There are also a number of sites that are trying to fix reader comments without having to get rid of them altogether, and without having to return to the “letters to the editor” format so beloved by traditional print media. Quartz and Medium have both experimented with comments that are tied to specific points in an article — Medium calls them “notes,” and allows the writer to approve them before they appear, and Quartz calls them “annotations.” So far, they seem relatively free of spam and abuse.

De Correspondent, a crowdfunded news site based in The Netherlands, takes one of the most comprehensive approaches to comments I have ever seen: It considers its readers — who are paying members of the subscription site — to be partners in its news-gathering and analysis efforts. Writers seek out opinions from their readers, and hold regular live events in which readers can meet and talk about topics with those writers. “Reader experts” also write articles for De Correspondent on topics they know a lot about.

It’s interesting that sites like Motherboard and Re/code and others say they can’t afford to commit the resources required to maintain a comment section, and yet De Correspondent — which is only two years old, and smaller than any of the U.S. sites who have ditched comments — feels it is worth the investment, and is seeing a return as well, both in terms of traffic, loyalty and valuable content. Sites as disparate as Gawker and The Atlantic have even found writers in their comment sections who they later hired.

As for the usual response that reader comments aren’t necessary because people can always talk about a site’s content on Twitter and Facebook, this is perhaps the biggest risk of all in getting rid of a comment section or some other form of community: It effectively hands that relationship with readers — and all of the power that is wrapped up within it — over to proprietary social platforms. In the end, they are the ones who will form a community around your content and get the benefit, not you.
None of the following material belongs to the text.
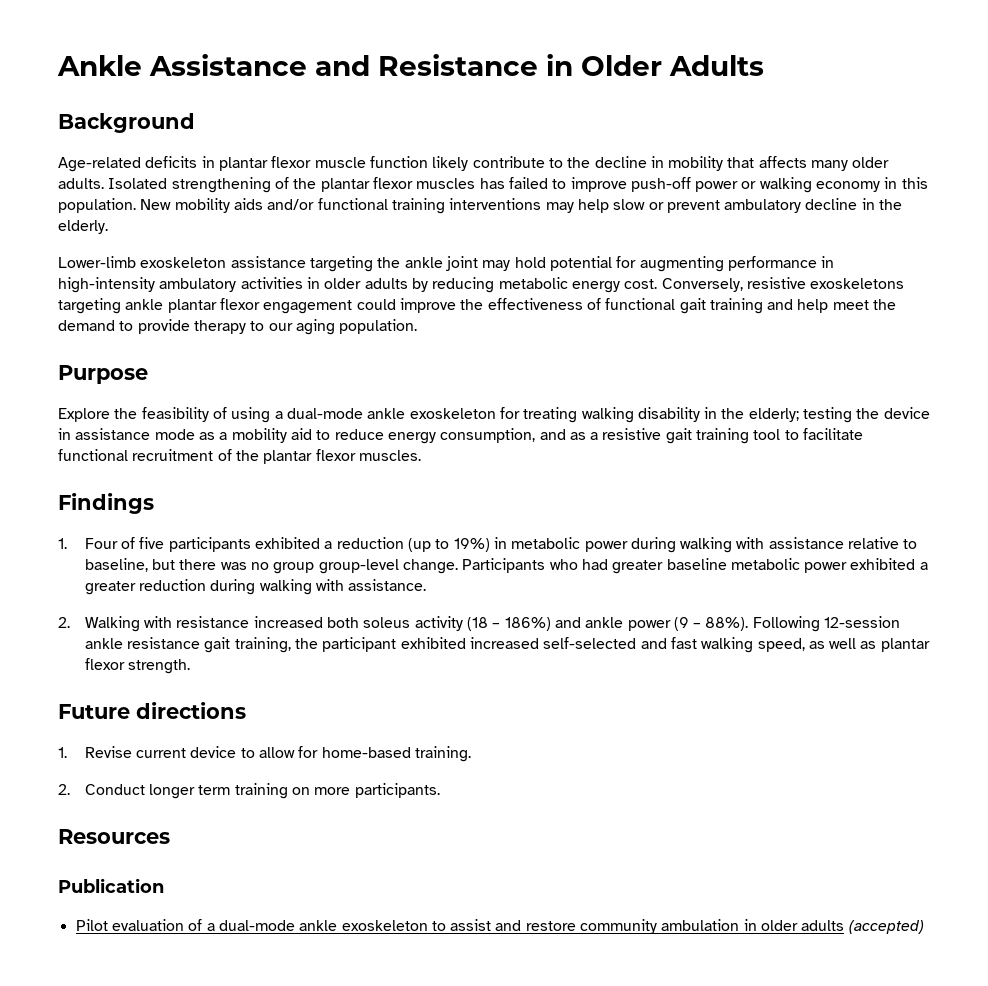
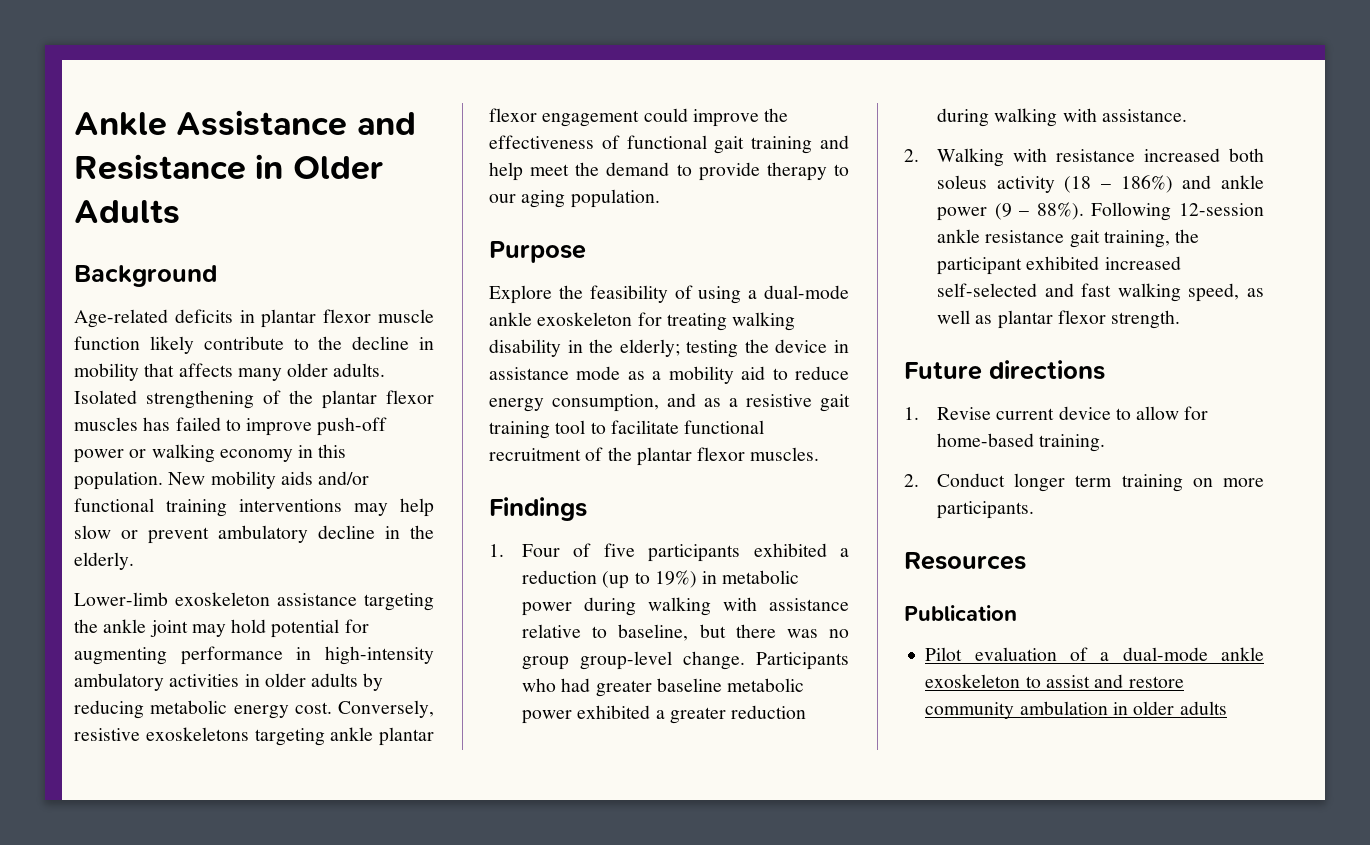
[848,920,924,934] (accepted) -> (1227, 708) none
In a recent presentation, New York Times community editor Bassey Etim said: “We have to treat comments as content. We can’t cede the social world to large companies.” News organizations, he said, need to make building community around news more of a priority. That might be easy for the NYT to say, since it has a dedicated team of moderators to handle comments. But isn’t that the kind of goal we should be striving for, rather than just delivering our readers to third-party platforms or ignoring them altogether?